We can rewrite the covariance matrix in a more compact form in terms of the design/feature matrix \( \boldsymbol{X} \) as
$$ \boldsymbol{C}[\boldsymbol{x}] = \frac{1}{n}\boldsymbol{X}^T\boldsymbol{X}= \mathbb{E}[\boldsymbol{X}^T\boldsymbol{X}]. $$To see this let us simply look at a design matrix \( \boldsymbol{X}\in {\mathbb{R}}^{2\times 2} \)

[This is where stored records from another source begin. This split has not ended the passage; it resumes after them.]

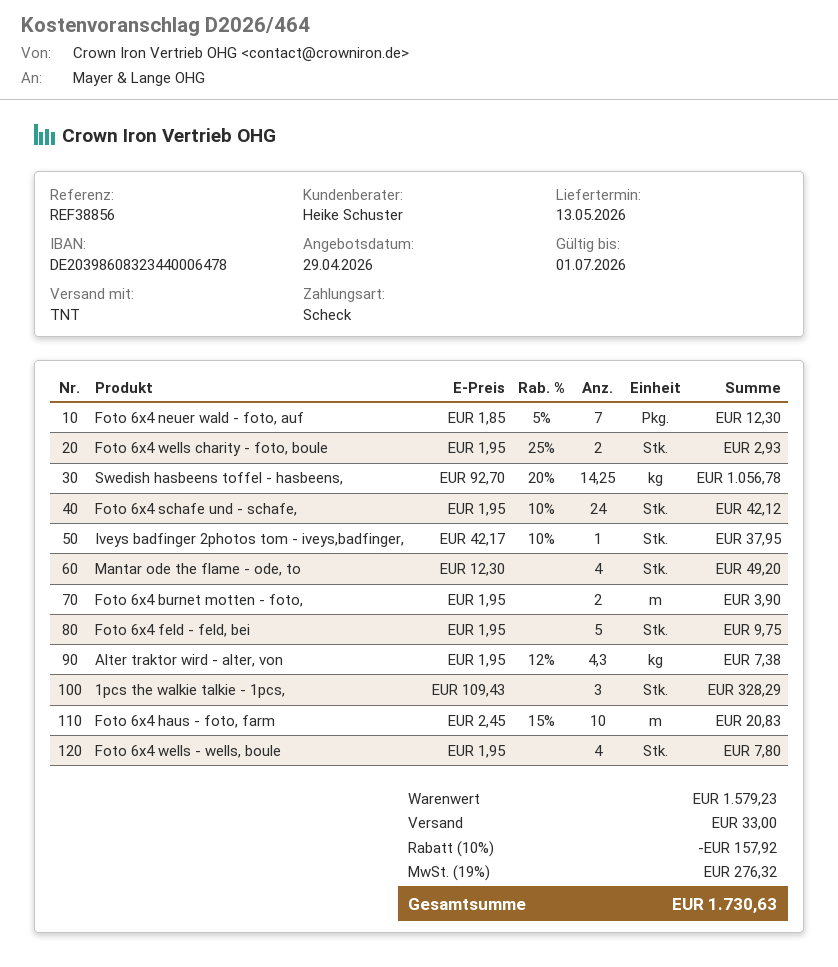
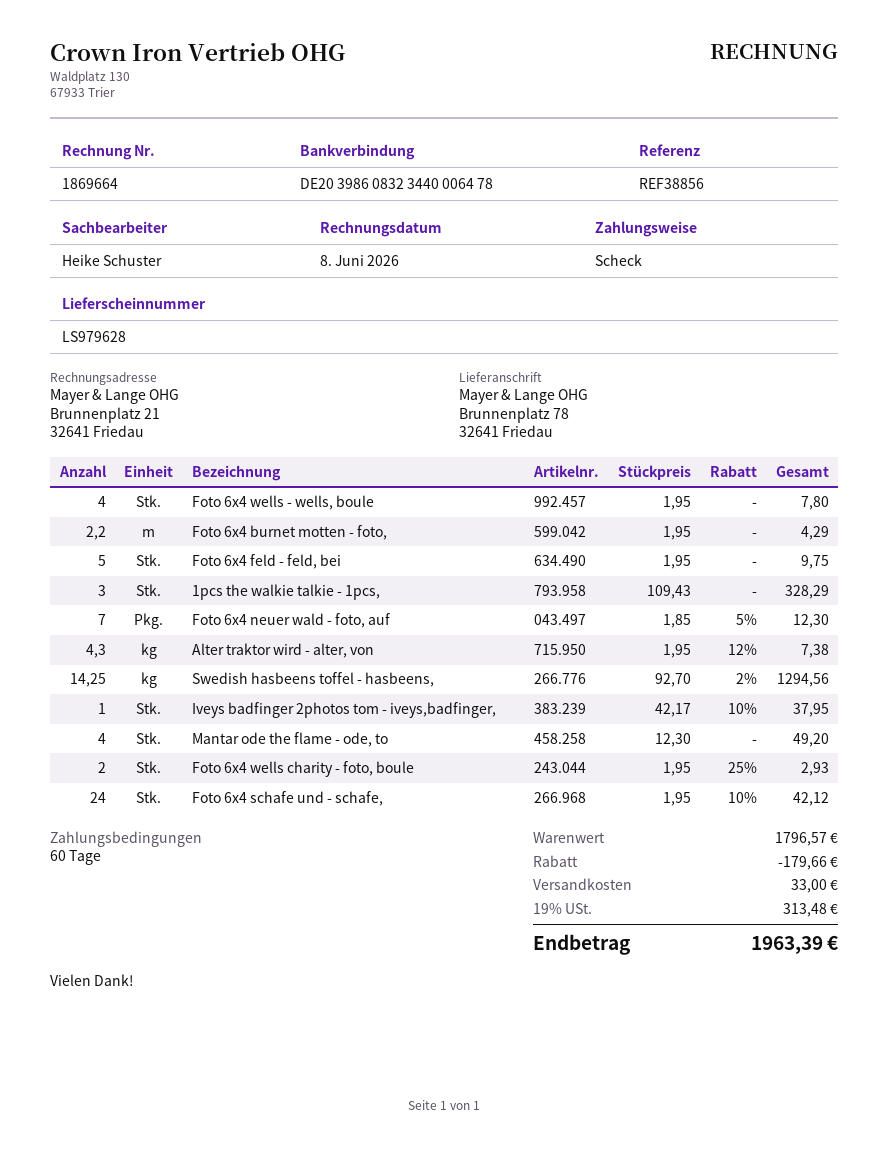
Swedish hasbeens toffel - hasbeens,: 14.25 x 92.70 - 20% = 1056.78 -> 14.25 x 92.70 - 2% = 1294.56
Foto 6x4 burnet motten - foto,: 2 x 1.95 = 3.90 -> 2.2 x 1.95 = 4.29
Foto 6x4 haus - foto, farm: 10 x 2.45 - 15% = 20.83 -> none
subtotal: 1579.23 -> 1796.57
discount: 157.92 -> 179.66
tax: 19% = 276.32 -> 19% = 313.48
total: 1730.63 -> 1963.39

$$ \boldsymbol{X}=\begin{bmatrix} x_{00} & x_{01}\\ x_{10} & x_{11}\\ \end{bmatrix}=\begin{bmatrix} \boldsymbol{x}_{0} & \boldsymbol{x}_{1}\\ \end{bmatrix}. $$If we then compute the expectation value (note the \( 1/n \) factor instead of \( 1/(n-1) \))
$$ \mathbb{E}[\boldsymbol{X}^T\boldsymbol{X}] = \frac{1}{n}\boldsymbol{X}^T\boldsymbol{X}=\frac{1}{n}\begin{bmatrix} x_{00}^2+x_{10}^2 & x_{00}x_{01}+x_{10}x_{11}\\ x_{01}x_{00}+x_{11}x_{10} & x_{01}^2+x_{11}^2\\ \end{bmatrix}, $$which is just
$$ \boldsymbol{C}[\boldsymbol{x}_0,\boldsymbol{x}_1] = \boldsymbol{C}[\boldsymbol{x}]=\begin{bmatrix} \mathrm{var}[\boldsymbol{x}_0] & \mathrm{cov}[\boldsymbol{x}_0,\boldsymbol{x}_1] \\ \mathrm{cov}[\boldsymbol{x}_1,\boldsymbol{x}_0] & \mathrm{var}[\boldsymbol{x}_1] \\ \end{bmatrix}, $$where we wrote $$\boldsymbol{C}[\boldsymbol{x}_0,\boldsymbol{x}_1] = \boldsymbol{C}[\boldsymbol{x}]$$ to indicate that this is the covariance of the vectors \( \boldsymbol{x} \) of the design/feature matrix \( \boldsymbol{X} \).
It is easy to generalize this to a matrix \( \boldsymbol{X}\in {\mathbb{R}}^{n\times p} \).